__Dataset extract__.
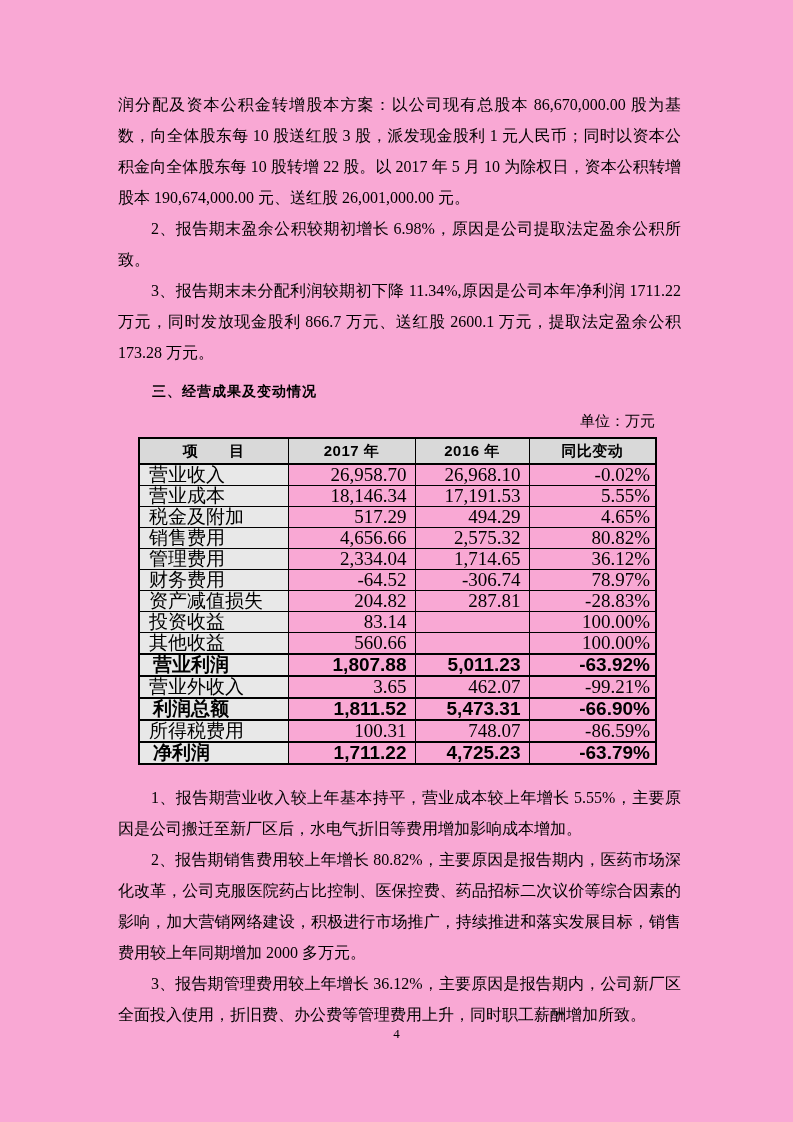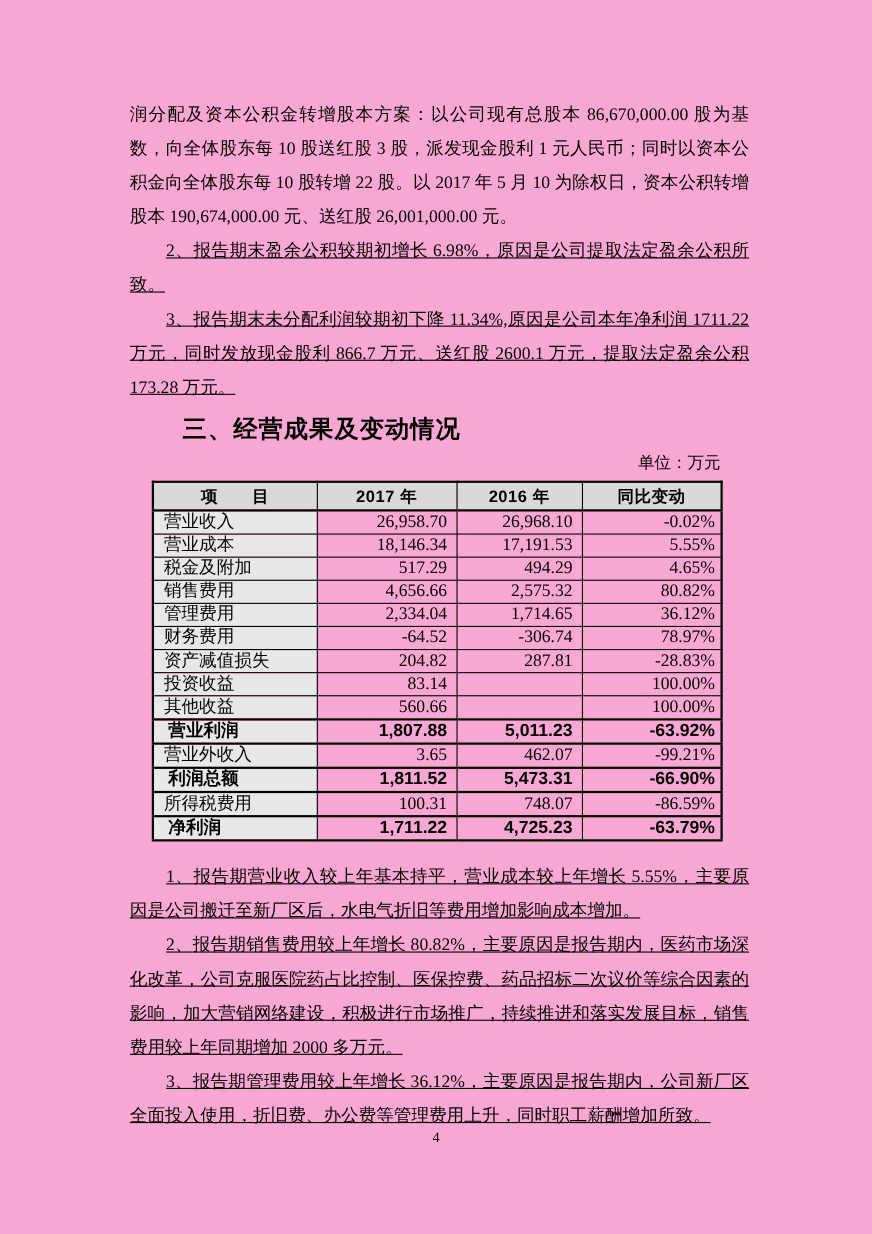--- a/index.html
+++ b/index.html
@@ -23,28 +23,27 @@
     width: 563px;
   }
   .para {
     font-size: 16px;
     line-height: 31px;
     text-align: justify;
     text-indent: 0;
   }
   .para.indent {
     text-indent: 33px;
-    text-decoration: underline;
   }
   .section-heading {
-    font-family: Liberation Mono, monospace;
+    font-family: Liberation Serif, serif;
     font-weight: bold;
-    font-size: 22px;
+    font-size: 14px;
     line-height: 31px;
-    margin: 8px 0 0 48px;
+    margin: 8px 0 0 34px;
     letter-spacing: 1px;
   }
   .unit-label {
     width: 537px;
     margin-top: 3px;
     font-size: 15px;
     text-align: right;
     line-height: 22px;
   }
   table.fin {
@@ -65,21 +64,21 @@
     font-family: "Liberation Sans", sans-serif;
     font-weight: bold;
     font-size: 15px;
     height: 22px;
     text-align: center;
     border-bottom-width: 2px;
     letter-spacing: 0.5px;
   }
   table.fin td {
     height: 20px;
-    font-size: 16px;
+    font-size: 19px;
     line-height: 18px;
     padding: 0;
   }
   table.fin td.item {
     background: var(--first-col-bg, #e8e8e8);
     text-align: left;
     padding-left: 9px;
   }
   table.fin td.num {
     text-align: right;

__Try it__. Give back every record above word for word, dropping pictures.

__Written answer__.
--- a/index.html
+++ b/index.html
@@ -23,28 +23,27 @@
     width: 563px;
   }
   .para {
     font-size: 16px;
     line-height: 31px;
     text-align: justify;
     text-indent: 0;
   }
   .para.indent {
     text-indent: 33px;
-    text-decoration: underline;
   }
   .section-heading {
-    font-family: Liberation Mono, monospace;
+    font-family: Liberation Serif, serif;
     font-weight: bold;
-    font-size: 22px;
+    font-size: 14px;
     line-height: 31px;
-    margin: 8px 0 0 48px;
+    margin: 8px 0 0 34px;
     letter-spacing: 1px;
   }
   .unit-label {
     width: 537px;
     margin-top: 3px;
     font-size: 15px;
     text-align: right;
     line-height: 22px;
   }
   table.fin {
@@ -65,21 +64,21 @@
     font-family: "Liberation Sans", sans-serif;
     font-weight: bold;
     font-size: 15px;
     height: 22px;
     text-align: center;
     border-bottom-width: 2px;
     letter-spacing: 0.5px;
   }
   table.fin td {
     height: 20px;
-    font-size: 16px;
+    font-size: 19px;
     line-height: 18px;
     padding: 0;
   }
   table.fin td.item {
     background: var(--first-col-bg, #e8e8e8);
     text-align: left;
     padding-left: 9px;
   }
   table.fin td.num {
     text-align: right;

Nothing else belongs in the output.